THE PROBLEM — Answer with a number only: how many lines of the data contain "that"?

Change listing data
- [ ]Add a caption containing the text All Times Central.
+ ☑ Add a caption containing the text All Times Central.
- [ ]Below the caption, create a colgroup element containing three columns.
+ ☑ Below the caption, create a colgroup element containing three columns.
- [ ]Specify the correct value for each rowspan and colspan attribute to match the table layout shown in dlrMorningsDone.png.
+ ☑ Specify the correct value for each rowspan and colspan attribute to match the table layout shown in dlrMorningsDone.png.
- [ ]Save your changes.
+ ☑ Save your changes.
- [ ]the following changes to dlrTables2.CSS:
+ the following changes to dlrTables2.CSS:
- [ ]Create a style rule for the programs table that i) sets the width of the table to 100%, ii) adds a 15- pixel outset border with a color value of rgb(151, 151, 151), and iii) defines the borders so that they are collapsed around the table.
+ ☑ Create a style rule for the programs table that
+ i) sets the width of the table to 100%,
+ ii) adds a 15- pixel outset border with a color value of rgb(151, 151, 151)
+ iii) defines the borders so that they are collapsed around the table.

RESPONSE BELOW — 3